───── DATA RECORDS

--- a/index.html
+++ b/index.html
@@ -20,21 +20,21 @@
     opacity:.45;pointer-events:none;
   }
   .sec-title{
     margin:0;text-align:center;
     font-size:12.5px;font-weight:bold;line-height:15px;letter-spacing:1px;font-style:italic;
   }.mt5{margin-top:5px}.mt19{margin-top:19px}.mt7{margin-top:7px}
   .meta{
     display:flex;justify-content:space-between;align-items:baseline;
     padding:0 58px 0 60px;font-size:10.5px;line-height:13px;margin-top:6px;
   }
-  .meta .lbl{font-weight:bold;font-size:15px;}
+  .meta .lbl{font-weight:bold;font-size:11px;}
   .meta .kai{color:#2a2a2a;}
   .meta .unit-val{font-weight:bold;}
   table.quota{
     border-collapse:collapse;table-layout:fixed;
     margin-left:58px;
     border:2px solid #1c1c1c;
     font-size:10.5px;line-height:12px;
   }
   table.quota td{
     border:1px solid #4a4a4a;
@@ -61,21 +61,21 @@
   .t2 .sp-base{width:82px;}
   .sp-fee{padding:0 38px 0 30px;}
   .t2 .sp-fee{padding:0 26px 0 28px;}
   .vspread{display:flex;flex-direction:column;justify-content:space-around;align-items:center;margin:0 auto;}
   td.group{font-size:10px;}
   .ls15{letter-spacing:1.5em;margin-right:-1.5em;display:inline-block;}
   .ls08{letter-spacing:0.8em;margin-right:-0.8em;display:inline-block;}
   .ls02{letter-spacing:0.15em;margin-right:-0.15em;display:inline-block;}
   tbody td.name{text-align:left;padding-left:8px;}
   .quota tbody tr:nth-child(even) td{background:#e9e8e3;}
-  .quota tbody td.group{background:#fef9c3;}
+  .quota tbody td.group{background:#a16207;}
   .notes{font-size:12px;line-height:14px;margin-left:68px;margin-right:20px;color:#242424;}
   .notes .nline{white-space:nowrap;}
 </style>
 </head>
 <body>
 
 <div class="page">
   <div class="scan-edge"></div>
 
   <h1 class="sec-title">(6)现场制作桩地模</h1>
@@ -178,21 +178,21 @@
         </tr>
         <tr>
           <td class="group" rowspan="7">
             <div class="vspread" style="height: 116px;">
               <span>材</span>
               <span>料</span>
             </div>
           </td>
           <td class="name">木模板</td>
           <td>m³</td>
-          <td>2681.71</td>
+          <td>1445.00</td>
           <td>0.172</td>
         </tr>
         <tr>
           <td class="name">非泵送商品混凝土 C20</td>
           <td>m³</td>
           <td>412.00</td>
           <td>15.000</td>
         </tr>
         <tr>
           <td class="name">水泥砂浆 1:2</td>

──────────

### WORK TO BE COMPLETED
Reproduce the listing exactly. Every line stays as it is.

### SOLUTION TO THIS EXERCISE
--- a/index.html
+++ b/index.html
@@ -20,21 +20,21 @@
     opacity:.45;pointer-events:none;
   }
   .sec-title{
     margin:0;text-align:center;
     font-size:12.5px;font-weight:bold;line-height:15px;letter-spacing:1px;font-style:italic;
   }.mt5{margin-top:5px}.mt19{margin-top:19px}.mt7{margin-top:7px}
   .meta{
     display:flex;justify-content:space-between;align-items:baseline;
     padding:0 58px 0 60px;font-size:10.5px;line-height:13px;margin-top:6px;
   }
-  .meta .lbl{font-weight:bold;font-size:15px;}
+  .meta .lbl{font-weight:bold;font-size:11px;}
   .meta .kai{color:#2a2a2a;}
   .meta .unit-val{font-weight:bold;}
   table.quota{
     border-collapse:collapse;table-layout:fixed;
     margin-left:58px;
     border:2px solid #1c1c1c;
     font-size:10.5px;line-height:12px;
   }
   table.quota td{
     border:1px solid #4a4a4a;
@@ -61,21 +61,21 @@
   .t2 .sp-base{width:82px;}
   .sp-fee{padding:0 38px 0 30px;}
   .t2 .sp-fee{padding:0 26px 0 28px;}
   .vspread{display:flex;flex-direction:column;justify-content:space-around;align-items:center;margin:0 auto;}
   td.group{font-size:10px;}
   .ls15{letter-spacing:1.5em;margin-right:-1.5em;display:inline-block;}
   .ls08{letter-spacing:0.8em;margin-right:-0.8em;display:inline-block;}
   .ls02{letter-spacing:0.15em;margin-right:-0.15em;display:inline-block;}
   tbody td.name{text-align:left;padding-left:8px;}
   .quota tbody tr:nth-child(even) td{background:#e9e8e3;}
-  .quota tbody td.group{background:#fef9c3;}
+  .quota tbody td.group{background:#a16207;}
   .notes{font-size:12px;line-height:14px;margin-left:68px;margin-right:20px;color:#242424;}
   .notes .nline{white-space:nowrap;}
 </style>
 </head>
 <body>
 
 <div class="page">
   <div class="scan-edge"></div>
 
   <h1 class="sec-title">(6)现场制作桩地模</h1>
@@ -178,21 +178,21 @@
         </tr>
         <tr>
           <td class="group" rowspan="7">
             <div class="vspread" style="height: 116px;">
               <span>材</span>
               <span>料</span>
             </div>
           </td>
           <td class="name">木模板</td>
           <td>m³</td>
-          <td>2681.71</td>
+          <td>1445.00</td>
           <td>0.172</td>
         </tr>
         <tr>
           <td class="name">非泵送商品混凝土 C20</td>
           <td>m³</td>
           <td>412.00</td>
           <td>15.000</td>
         </tr>
         <tr>
           <td class="name">水泥砂浆 1:2</td>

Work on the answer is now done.